Received 24 August 2014; Revised 18 October 2014; Accepted 20 October 2014; Published 4 December 2014

Academic Editor: Francisco Blanco-Vaca

Copyright © 2014 Daniella Balduino Victorino et al. This is an open access article distributed under the Creative Commons Attribution License, which permits unrestricted use, distribution, and reproduction in any medium, provided the original work is properly cited.

Abstract

Inconclusive results of the association between genetic polymorphisms involved in folate metabolism and maternal risk for Down syndrome (DS) have been reported. Therefore, this meta-analysis was conducted. We searched electronic databases through May, 2014, for eligible studies.
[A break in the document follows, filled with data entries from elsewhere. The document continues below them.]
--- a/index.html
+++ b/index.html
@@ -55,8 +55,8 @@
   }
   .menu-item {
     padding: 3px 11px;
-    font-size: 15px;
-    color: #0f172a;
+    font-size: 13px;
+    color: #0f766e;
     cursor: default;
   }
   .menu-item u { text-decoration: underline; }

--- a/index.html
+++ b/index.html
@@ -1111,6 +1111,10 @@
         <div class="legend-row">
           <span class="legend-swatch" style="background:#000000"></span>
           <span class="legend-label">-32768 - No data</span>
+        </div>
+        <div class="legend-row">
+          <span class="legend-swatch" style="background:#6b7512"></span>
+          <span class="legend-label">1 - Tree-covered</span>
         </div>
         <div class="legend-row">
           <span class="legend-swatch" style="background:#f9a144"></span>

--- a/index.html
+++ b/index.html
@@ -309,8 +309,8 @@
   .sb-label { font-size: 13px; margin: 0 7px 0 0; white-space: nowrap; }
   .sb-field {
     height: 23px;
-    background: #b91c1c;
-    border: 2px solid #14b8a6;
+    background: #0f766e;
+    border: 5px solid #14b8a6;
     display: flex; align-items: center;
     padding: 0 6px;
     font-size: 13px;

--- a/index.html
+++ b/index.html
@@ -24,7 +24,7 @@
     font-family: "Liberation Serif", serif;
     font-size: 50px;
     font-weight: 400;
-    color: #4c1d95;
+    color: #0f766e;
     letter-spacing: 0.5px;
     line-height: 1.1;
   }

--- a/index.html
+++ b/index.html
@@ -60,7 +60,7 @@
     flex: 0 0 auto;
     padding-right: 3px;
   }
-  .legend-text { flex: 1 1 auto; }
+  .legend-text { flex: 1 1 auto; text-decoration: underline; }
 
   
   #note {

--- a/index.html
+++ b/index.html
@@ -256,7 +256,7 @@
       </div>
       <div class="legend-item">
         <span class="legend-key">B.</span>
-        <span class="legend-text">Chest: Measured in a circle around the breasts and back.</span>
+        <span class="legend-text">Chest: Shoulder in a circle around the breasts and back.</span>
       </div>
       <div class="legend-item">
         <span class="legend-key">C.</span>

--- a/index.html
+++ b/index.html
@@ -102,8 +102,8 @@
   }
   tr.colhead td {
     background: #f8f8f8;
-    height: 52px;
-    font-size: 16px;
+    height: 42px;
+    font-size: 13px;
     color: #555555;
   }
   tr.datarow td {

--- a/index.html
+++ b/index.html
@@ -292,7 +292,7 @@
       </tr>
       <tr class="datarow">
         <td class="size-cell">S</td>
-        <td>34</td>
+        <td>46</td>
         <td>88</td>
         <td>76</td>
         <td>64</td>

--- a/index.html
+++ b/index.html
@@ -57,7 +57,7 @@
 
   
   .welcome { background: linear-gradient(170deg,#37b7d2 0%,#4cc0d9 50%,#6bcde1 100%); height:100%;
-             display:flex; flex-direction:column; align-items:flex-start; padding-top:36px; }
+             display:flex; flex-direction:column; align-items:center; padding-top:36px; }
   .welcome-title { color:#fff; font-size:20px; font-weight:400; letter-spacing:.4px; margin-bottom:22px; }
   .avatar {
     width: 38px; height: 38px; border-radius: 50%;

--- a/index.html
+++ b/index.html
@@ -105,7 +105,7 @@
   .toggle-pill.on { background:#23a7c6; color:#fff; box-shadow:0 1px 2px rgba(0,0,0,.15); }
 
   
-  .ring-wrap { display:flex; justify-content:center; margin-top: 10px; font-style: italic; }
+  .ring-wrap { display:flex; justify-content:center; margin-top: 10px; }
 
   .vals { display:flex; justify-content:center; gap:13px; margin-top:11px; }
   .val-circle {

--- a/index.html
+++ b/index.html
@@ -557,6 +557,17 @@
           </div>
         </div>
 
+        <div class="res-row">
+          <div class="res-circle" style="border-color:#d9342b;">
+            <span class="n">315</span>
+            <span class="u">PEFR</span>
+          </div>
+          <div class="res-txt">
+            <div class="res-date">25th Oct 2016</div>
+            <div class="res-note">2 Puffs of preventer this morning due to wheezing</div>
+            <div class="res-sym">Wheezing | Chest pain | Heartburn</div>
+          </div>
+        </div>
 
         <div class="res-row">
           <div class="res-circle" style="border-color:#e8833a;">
Pooled odds ratios with 95% confidence intervals were used to assess the strength of the association, which was estimated by fixed or random effects models. Heterogeneity among studies was evaluated using Q-test and I2 statistic. Subgroup and sensitivity analyses were also conducted. Publication bias was estimated using Begg’s and Egger’s tests. A total of 17 case-controls studies were included. There was evidence for an association between the MTRR c.66A>G (rs1801394) polymorphism and maternal risk for DS. In the subgroup analysis, increased maternal risk for DS was found in Caucasians. Additionally, the polymorphic heterozygote MTHFD1 1958GA genotype was associated significantly with maternal risk for DS, when we limit the analysis by studies conformed to Hardy-Weinberg equilibrium. Finally, considering MTR c.2756A>G (rs1805087), TC2 c.776C>G (rs1801198), and CBS c.844ins68, no significant associations have been found, neither in the overall analyses nor in the stratified analyses by ethnicity. In conclusion, our meta-analysis suggested that the MTRR c.66A>G (rs1801394) polymorphism and MTHFD1 c.1958G>A (rs2236225) were associated with increased maternal risk for DS.